Пиво пил и твердил: «Ты меня берегись!» — «Вас? С чего бы?» — «Я люблю чудеса». — «На здоровье. А я при чем?» — «Чудо — ты». — «Вы, небось, без шапчонки сегодня лежали, вот головку и напекло!» — «Уж поверь мне, чудеснее чуда нет, чем рождение женщины из пены морской!» — и ушел. Я решила, что в туалет. Ладно, жду. Две бутылки взяла «Жигулевского», чтобы поровну с ним заплатить. А его нет и нет. Ну взяла я бутылки и в номер к нему: «Пал Сергеич, у вас холодильник ведь есть? Может, сунете — завтра попьем». — «Я сегодня хочу». — «На здоровье!» — «Я с тобою хочу!» — «Чем со мной, лучше с воблой». — «А водки хочешь? По чуть-чуть?» И про сына вдруг начал. Я уши развесила. Сын под следствием: чтобы друга не бросить или, кажется, чтобы храбрость ему показать — с ним пошел брать киоск — в первый раз, и его замели. Друг удрал — сын сидит. «Юльк, ты можешь мне объяснить — вот за что? Это я виноват. Это карма — моя. Я их бросил, он с матерью рос. Веришь, все бы отдал, чтобы он здесь сидел, а я — там. Ты мне веришь?» — «В общем… да». — «За Андрюшку! Чтоб хранил его Бог! Эту надо до дна!» — «Бог вам в помощь». — «Фантастика, Юлька! Вот сидим мы с тобой — незнакомые люди, а как будто бы знал тебя целую жизнь. Я так рад, что ты здесь!» — и вдруг дверь побежал запирать изнутри.

Я — как будто не вижу. Я головку роняю — мол, с меня взятки гладки. Тане лучше сказать, что заснула, а проснулась — он рядом лежит, злодей.

Парадокс заключается в том, что под утро я в Пашу влюбилась. То есть, в общем, уже и не я. Я проснулась, а тело мое — не мое. Мне его никогда ведь не надо было. И, наверно, поэтому я так легко перестала его ощущать как свое. Я его ощутила как Пашину вещь, абсолютно бесценную Пашину вещь. «Что за прелесть, — он так про него говорил, — что за чудо!»

Известное дело, о вкусах не спорят.

Утром думаю: как же мне дальше-то жить? Я ведь все-таки в теле, а тело — его, значит, вся я — его? Это в планы мои не входило. Паша спал. Я оделась и тихо ушла. Море было так мало похоже на море: ни цвета, ни звука… Море было, как если собрать всю-всю нежность людей, птиц, зверей, насекомых, деревьев — всю, что есть на земле, и увидеть ее.

Мне б пойти на солярий — посмотреть на восход, но я знала и так, как касается солнце лимана, как меня Пал Сергеич: «Ты не бойся, я только к тебе прикоснусь…» И я в море полезла — а вода — ледяная. Мне не то что отмыться хотелось. Мне, наверно, хотелось, чтобы кто-то другой или что-то другое всю меня поглотило, пронзило…

А к вечеру — жар.
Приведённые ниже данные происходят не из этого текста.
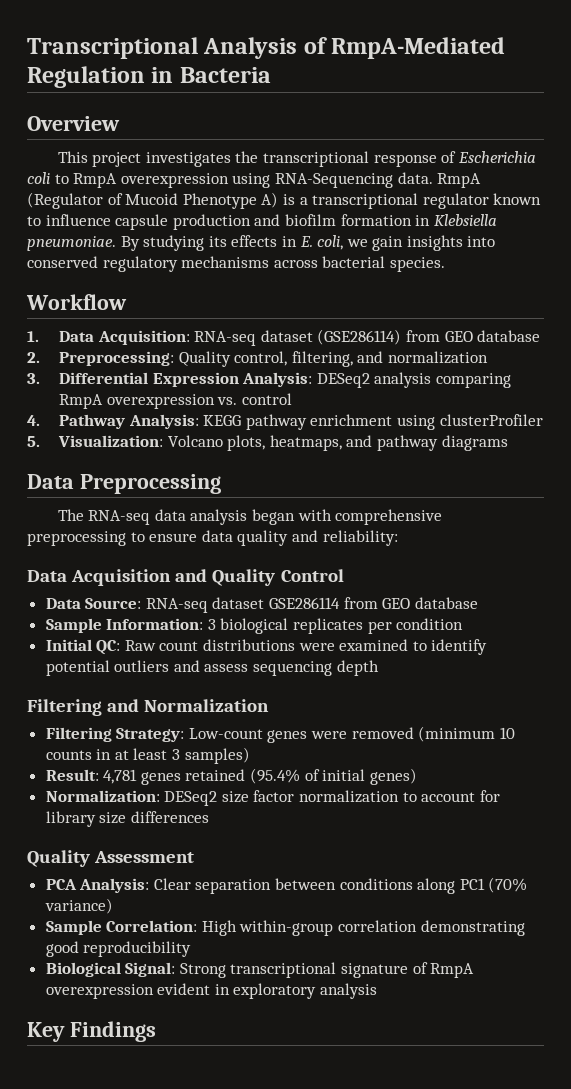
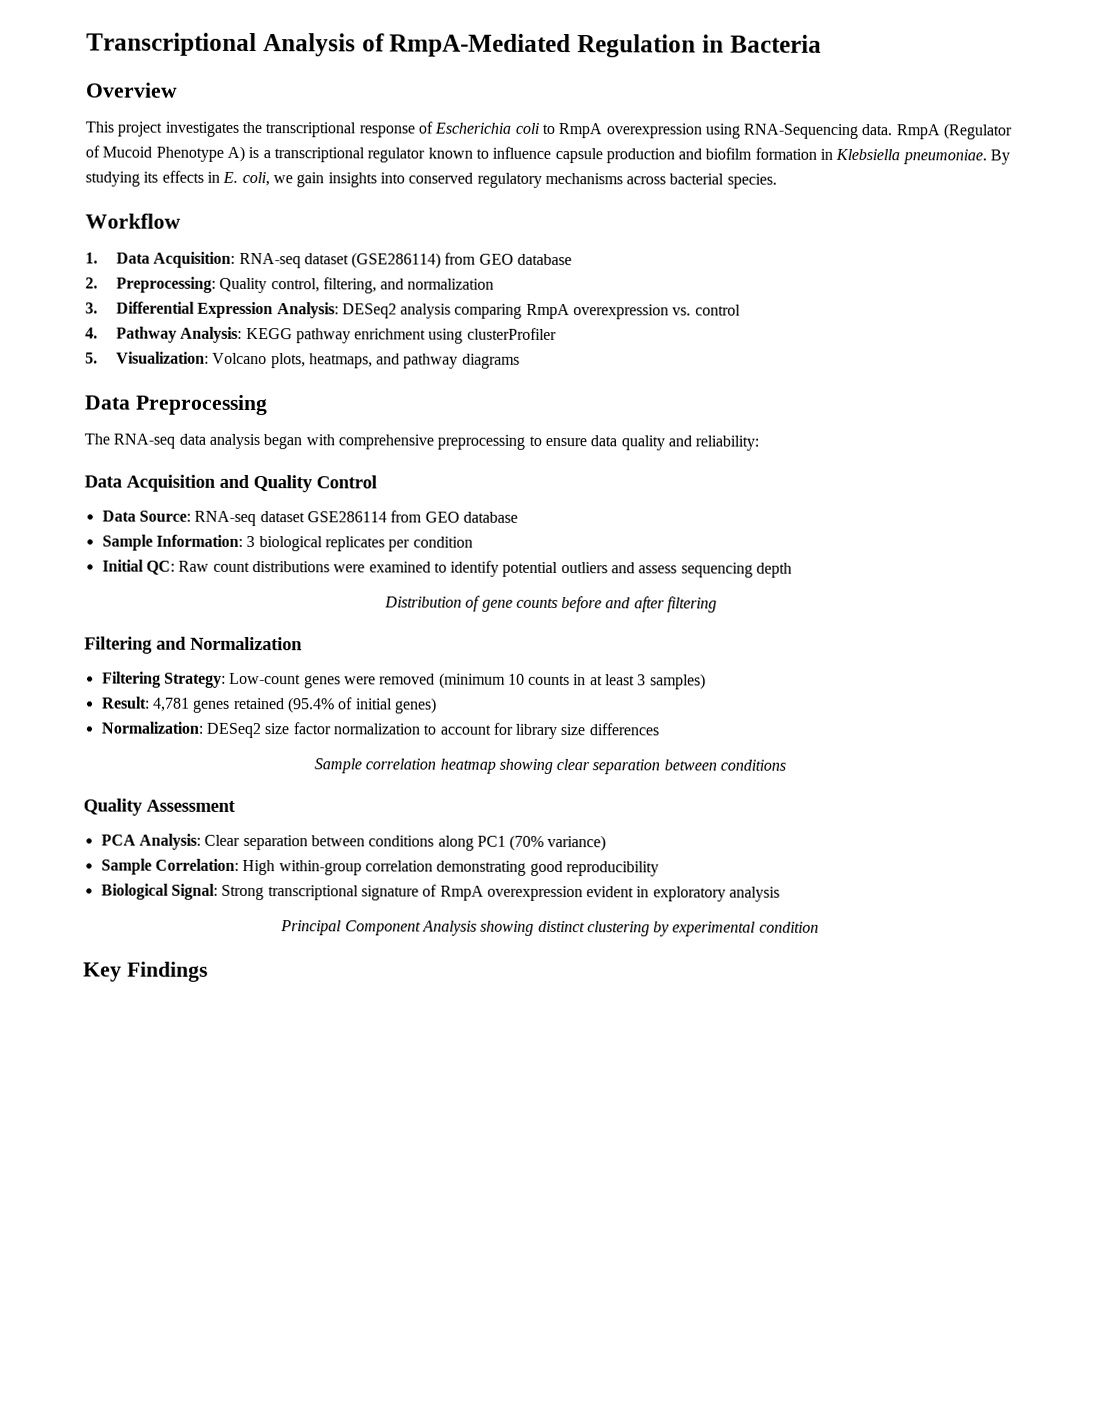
+ Distribution of gene counts before and after filtering
+ Sample correlation heatmap showing clear separation between conditions
+ Principal Component Analysis showing distinct clustering by experimental condition

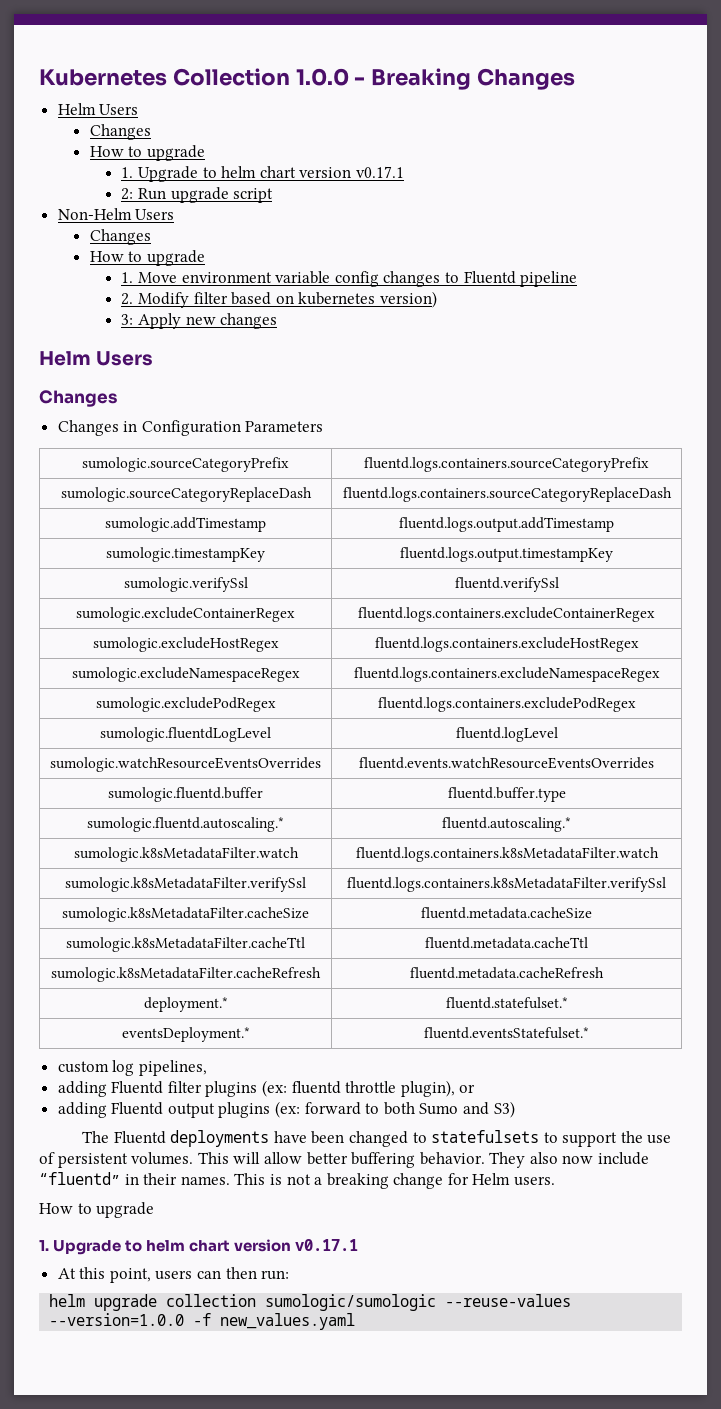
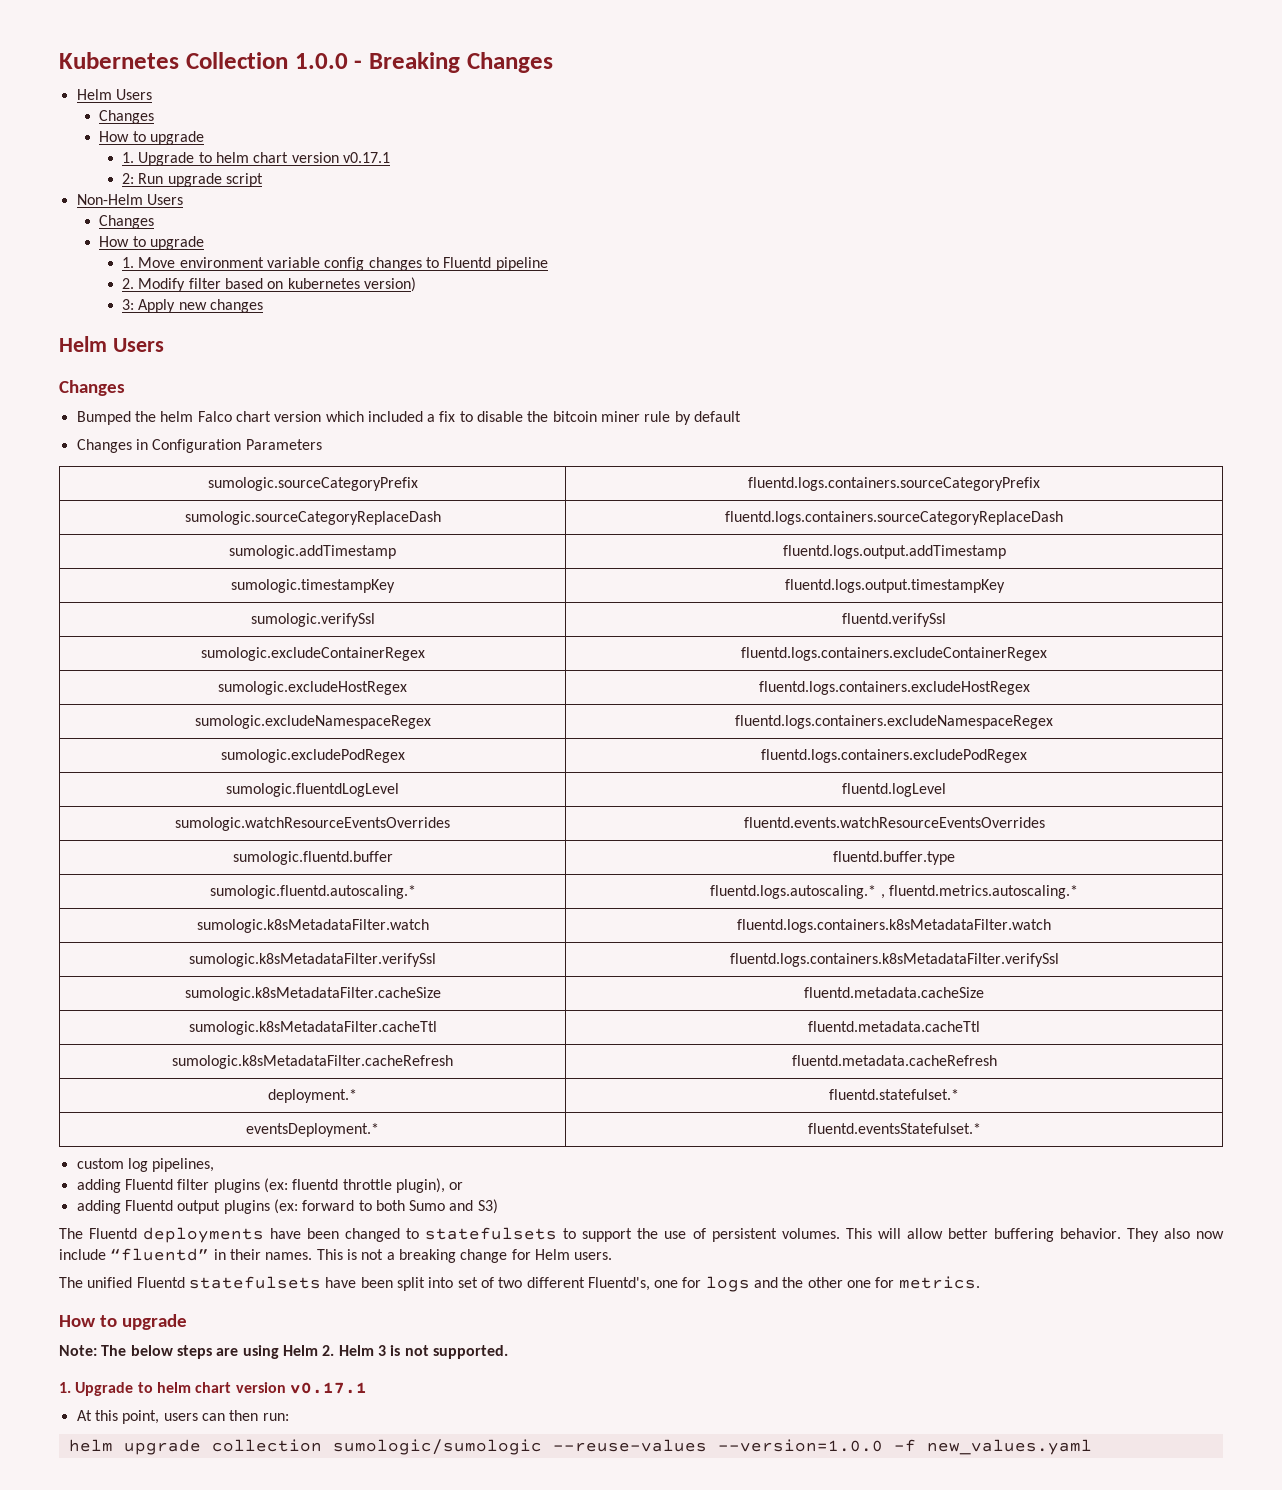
+ Bumped the helm Falco chart version which included a fix to disable the bitcoin miner rule by default
- sumologic.fluentd.autoscaling.* | fluentd.autoscaling.*
+ sumologic.fluentd.autoscaling.* | fluentd.logs.autoscaling.* , fluentd.metrics.autoscaling.*
  This is not a breaking change for Helm users.
+ The unified Fluentd statefulsets have been split into set of two different Fluentd's, one for logs and the other one for metrics.
  How to upgrade
+ Note: The below steps are using Helm 2. Helm 3 is not supported.

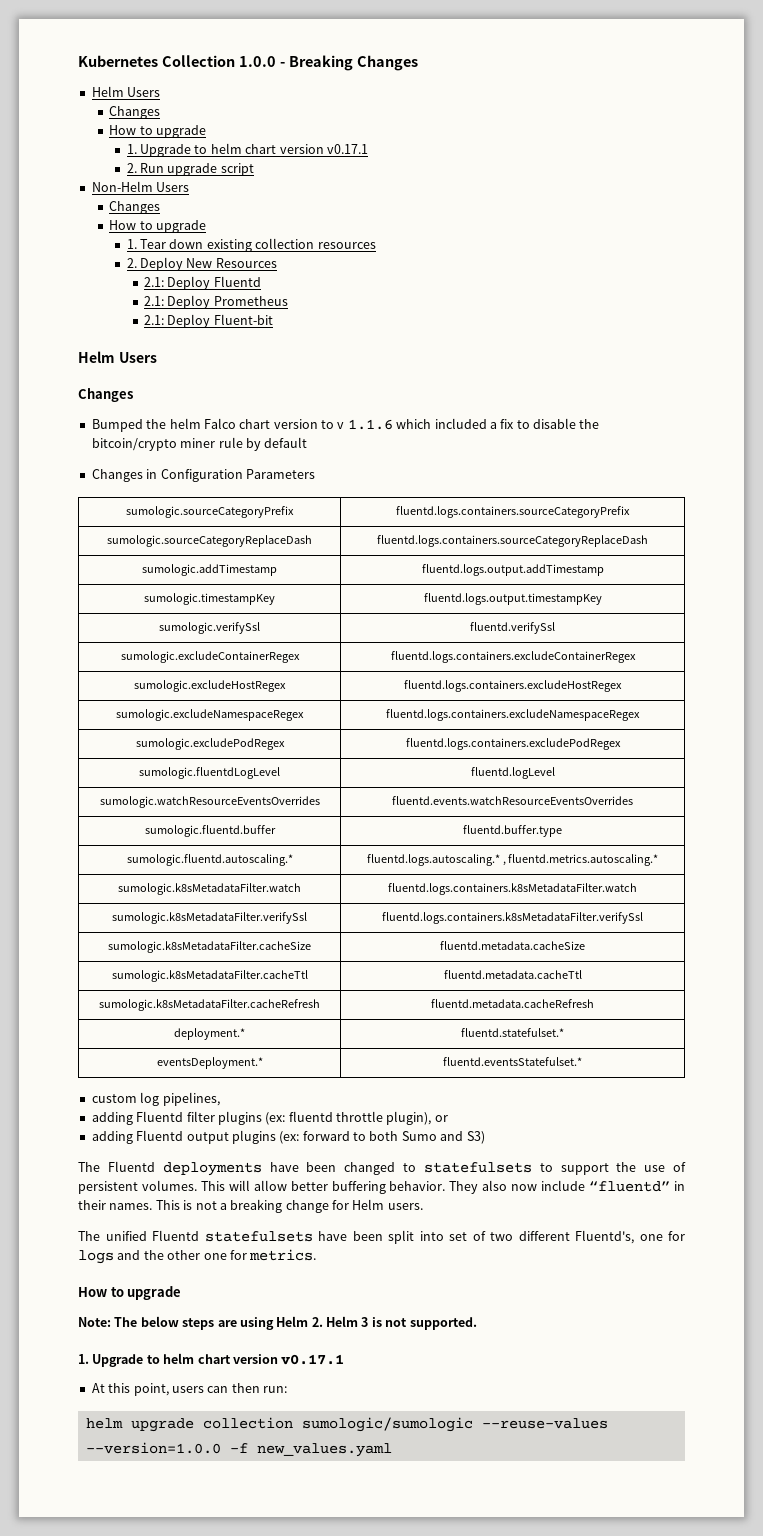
- 2: Run upgrade script
+ 2. Run upgrade script
- 1. Move environment variable config changes to Fluentd pipeline
- 2. Modify filter based on kubernetes version)
- 3: Apply new changes
+ 1. Tear down existing collection resources
+ 2. Deploy New Resources
+ 2.1: Deploy Fluentd
+ 2.1: Deploy Prometheus
+ 2.1: Deploy Fluent-bit
- Bumped the helm Falco chart version which included a fix to disable the bitcoin miner rule by default
+ Bumped the helm Falco chart version to v 1.1.6 which included a fix to disable the bitcoin/crypto miner rule by default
Пал Сергеич пропал: нет ни к завтраку, ни к обеду. К ужину я сама не пошла — 38,6°.

Этот день был как год — год не знаю чьей жизни, не моей — это точно. Я боялась всего: что придет, что уехал, что бросил, что явится вдруг с розами, за которыми, очевидно, поехал, что предложит мне руку и сердце — а как я могу, институт я не брошу, а он в Запорожье живет. Он кольца не носил — ни на левой руке, ни на правой. И я думала… Если б не жар, мне, конечно, хреновее было бы.